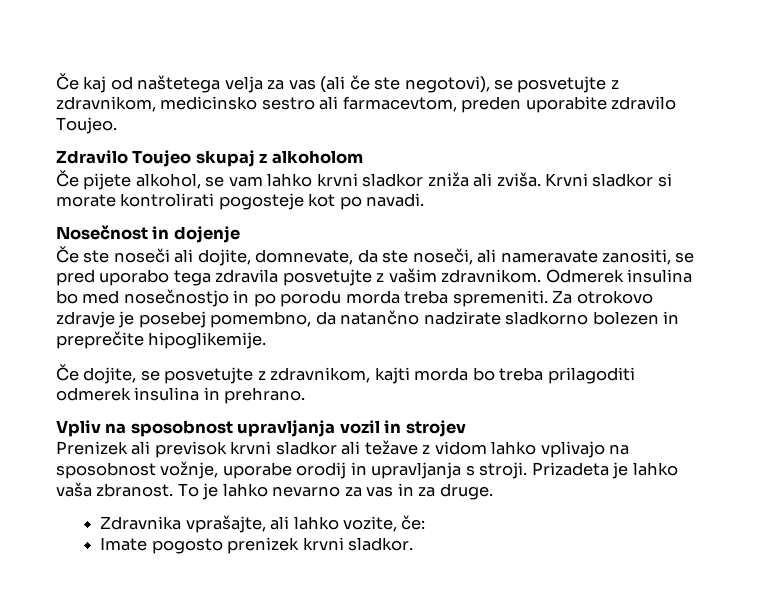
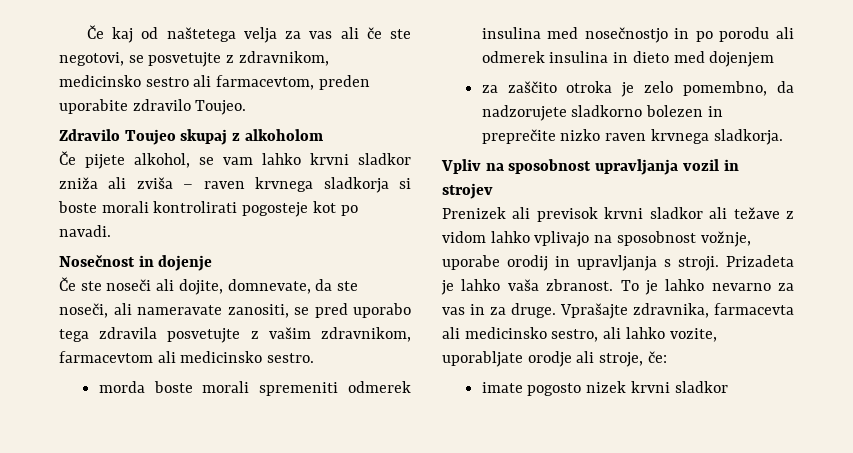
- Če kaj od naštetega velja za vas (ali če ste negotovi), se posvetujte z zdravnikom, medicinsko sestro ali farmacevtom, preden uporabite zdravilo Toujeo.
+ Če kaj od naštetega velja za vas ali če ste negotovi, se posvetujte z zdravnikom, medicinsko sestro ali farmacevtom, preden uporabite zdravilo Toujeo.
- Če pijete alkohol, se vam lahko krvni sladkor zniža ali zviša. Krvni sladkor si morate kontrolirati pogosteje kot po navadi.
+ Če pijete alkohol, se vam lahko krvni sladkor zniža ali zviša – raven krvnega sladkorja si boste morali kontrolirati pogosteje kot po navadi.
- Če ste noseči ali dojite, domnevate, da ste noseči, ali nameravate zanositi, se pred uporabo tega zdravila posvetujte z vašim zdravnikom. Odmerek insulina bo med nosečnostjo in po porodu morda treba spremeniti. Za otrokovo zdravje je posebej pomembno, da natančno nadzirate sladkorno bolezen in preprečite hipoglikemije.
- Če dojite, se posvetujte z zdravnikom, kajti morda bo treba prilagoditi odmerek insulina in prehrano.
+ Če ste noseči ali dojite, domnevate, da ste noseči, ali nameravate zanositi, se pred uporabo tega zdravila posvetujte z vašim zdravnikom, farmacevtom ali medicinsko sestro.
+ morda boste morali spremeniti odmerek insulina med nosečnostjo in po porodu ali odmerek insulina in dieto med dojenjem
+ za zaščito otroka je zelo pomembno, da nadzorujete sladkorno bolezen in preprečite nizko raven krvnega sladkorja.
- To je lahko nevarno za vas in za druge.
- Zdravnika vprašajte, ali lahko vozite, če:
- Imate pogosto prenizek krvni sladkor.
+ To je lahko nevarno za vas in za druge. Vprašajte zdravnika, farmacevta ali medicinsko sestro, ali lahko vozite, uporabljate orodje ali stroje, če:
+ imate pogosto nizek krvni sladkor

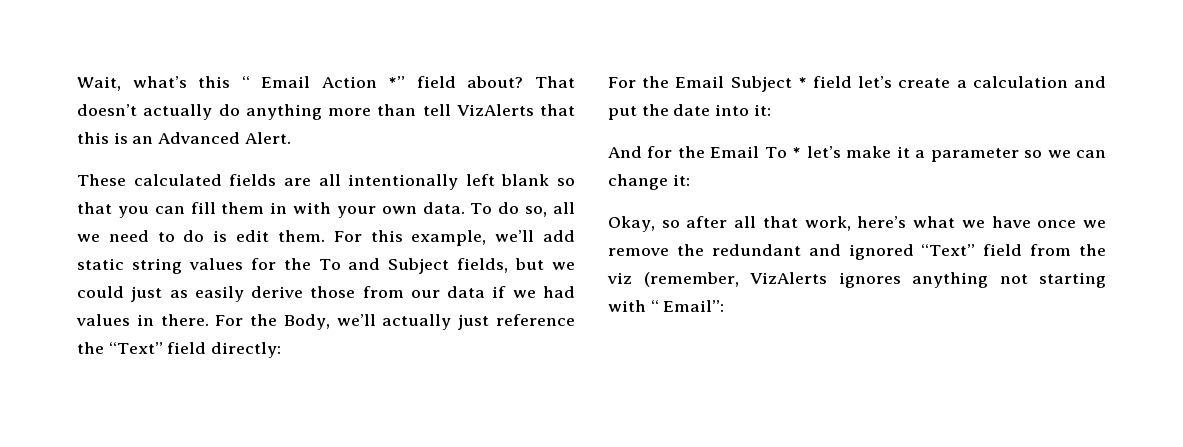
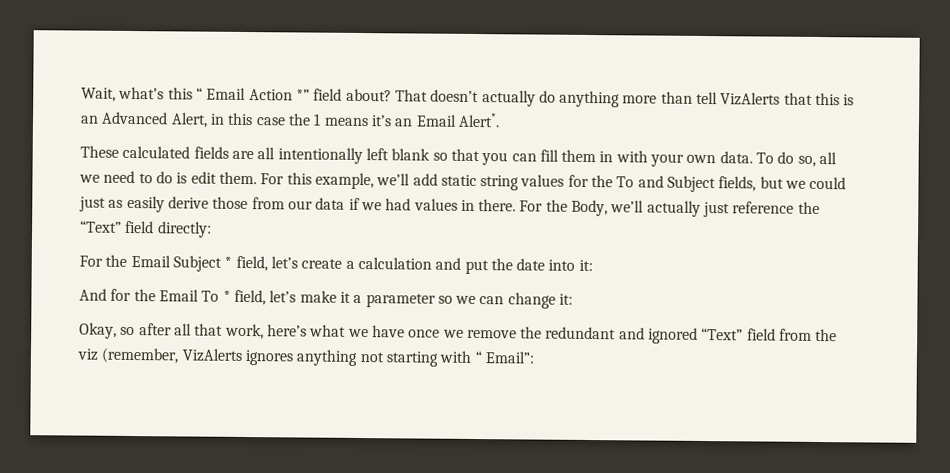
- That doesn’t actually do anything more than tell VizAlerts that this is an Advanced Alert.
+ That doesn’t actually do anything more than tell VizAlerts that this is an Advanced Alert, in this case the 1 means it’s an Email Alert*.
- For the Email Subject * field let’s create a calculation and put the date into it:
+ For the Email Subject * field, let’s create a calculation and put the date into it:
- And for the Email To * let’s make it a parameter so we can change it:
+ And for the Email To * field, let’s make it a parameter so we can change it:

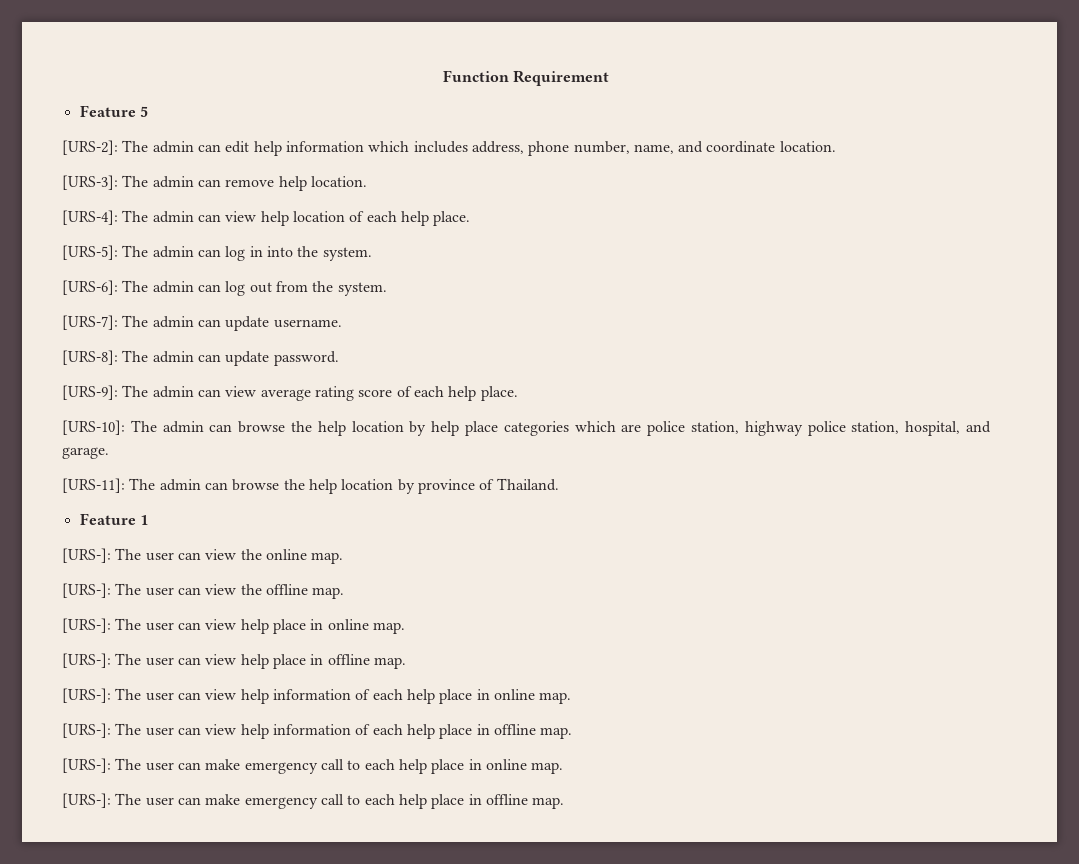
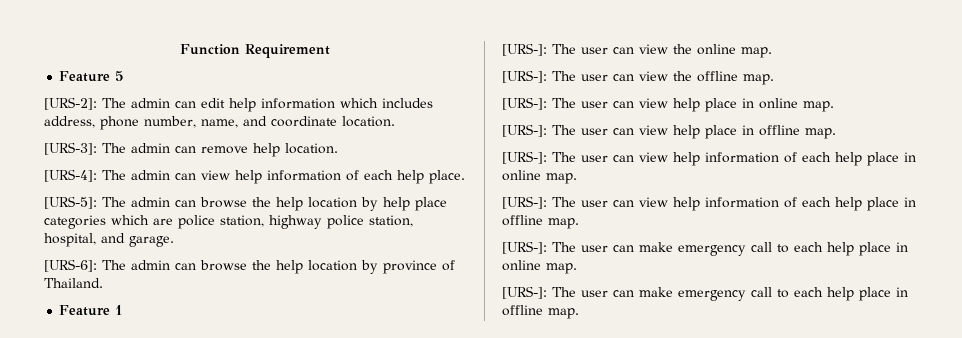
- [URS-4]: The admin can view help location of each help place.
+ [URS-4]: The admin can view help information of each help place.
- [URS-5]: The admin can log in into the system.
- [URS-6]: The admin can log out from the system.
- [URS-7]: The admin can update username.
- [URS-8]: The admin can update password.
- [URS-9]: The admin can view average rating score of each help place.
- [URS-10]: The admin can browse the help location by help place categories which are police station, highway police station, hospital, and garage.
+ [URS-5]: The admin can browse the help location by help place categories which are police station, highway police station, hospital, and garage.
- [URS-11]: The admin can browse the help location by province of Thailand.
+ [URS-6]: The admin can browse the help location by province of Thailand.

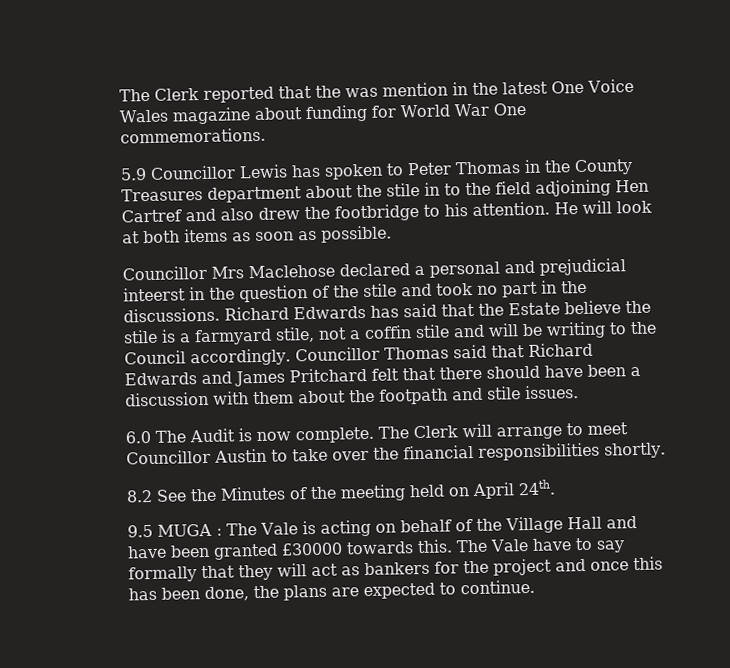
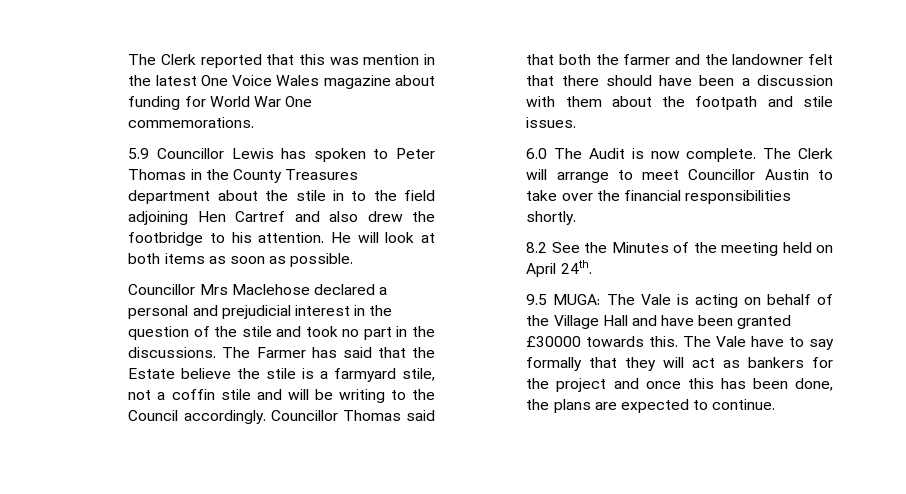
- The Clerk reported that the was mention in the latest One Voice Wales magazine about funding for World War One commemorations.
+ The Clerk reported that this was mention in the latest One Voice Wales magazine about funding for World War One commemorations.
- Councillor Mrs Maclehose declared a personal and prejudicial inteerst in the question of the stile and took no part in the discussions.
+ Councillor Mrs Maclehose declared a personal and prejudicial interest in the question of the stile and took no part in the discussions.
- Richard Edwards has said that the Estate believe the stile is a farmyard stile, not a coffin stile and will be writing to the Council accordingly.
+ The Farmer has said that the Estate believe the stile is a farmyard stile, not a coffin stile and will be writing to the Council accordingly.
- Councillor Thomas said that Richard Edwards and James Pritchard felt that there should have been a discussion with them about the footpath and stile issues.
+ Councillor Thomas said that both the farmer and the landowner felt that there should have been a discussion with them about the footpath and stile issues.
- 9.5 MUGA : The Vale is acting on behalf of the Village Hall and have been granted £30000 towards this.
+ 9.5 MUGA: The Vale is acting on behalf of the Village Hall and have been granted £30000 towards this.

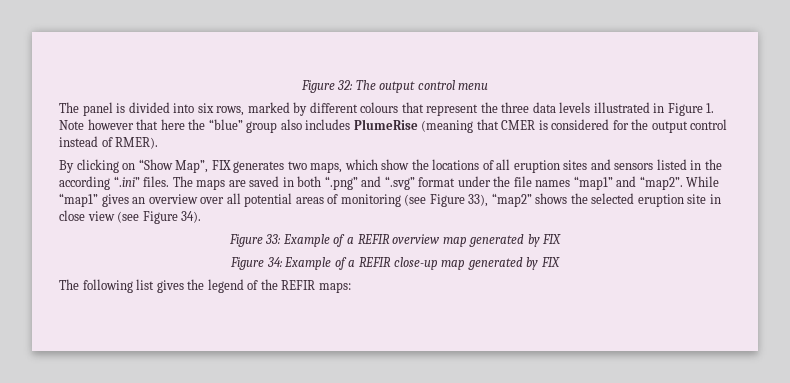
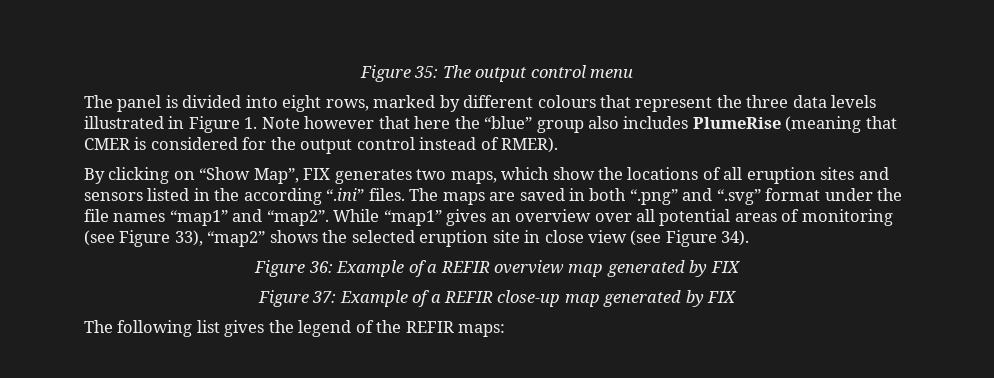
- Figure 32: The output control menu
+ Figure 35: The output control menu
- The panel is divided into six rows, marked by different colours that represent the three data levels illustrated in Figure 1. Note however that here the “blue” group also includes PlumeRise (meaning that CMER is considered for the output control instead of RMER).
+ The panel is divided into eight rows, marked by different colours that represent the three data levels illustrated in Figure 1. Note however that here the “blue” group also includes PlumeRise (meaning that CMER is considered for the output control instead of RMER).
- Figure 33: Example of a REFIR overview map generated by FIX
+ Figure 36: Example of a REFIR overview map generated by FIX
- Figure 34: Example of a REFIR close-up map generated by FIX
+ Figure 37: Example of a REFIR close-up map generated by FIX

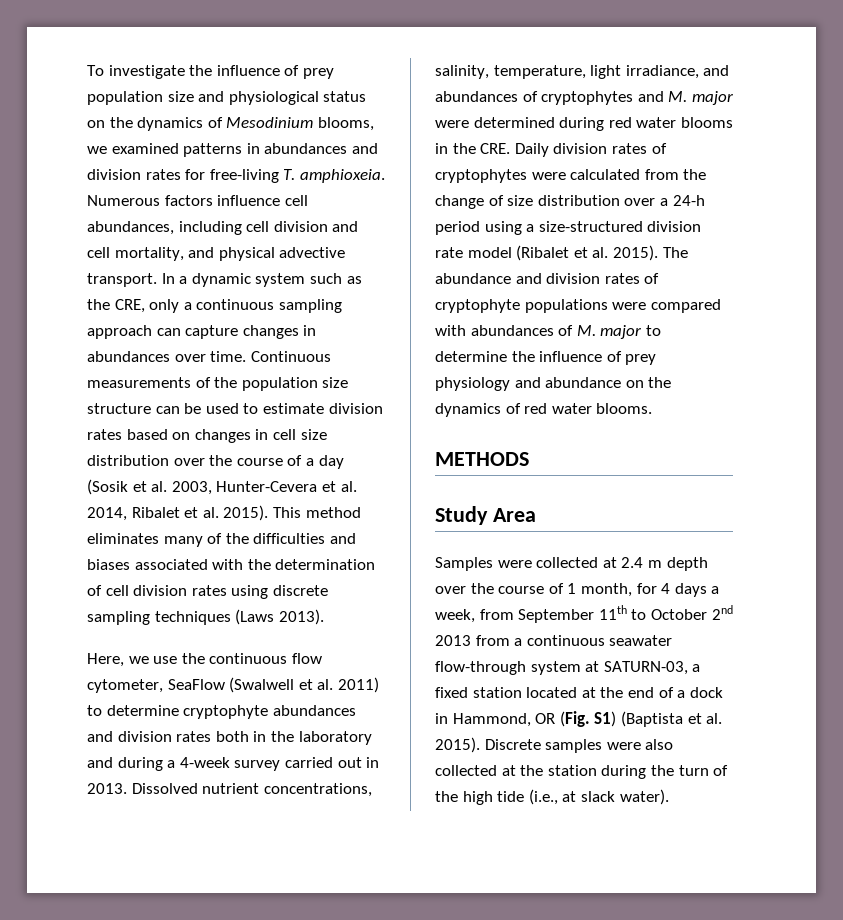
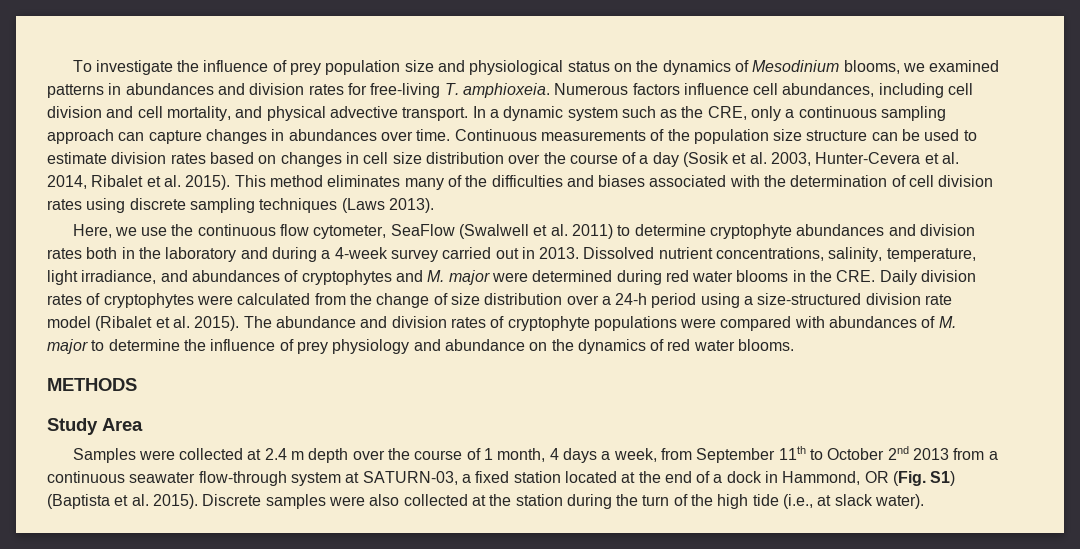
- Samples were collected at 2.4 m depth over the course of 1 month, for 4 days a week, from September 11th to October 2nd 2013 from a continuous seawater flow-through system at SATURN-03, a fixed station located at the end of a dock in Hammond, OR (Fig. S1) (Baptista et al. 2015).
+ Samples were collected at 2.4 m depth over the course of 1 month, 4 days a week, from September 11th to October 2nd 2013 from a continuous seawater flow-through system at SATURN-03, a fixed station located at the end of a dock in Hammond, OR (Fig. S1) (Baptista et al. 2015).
____
The answer must be every line of the records that contains the word "Vale".

• Result for this exercise:
- 9.5 MUGA : The Vale is acting on behalf of the Village Hall and have been granted £30000 towards this.
+ 9.5 MUGA: The Vale is acting on behalf of the Village Hall and have been granted £30000 towards this.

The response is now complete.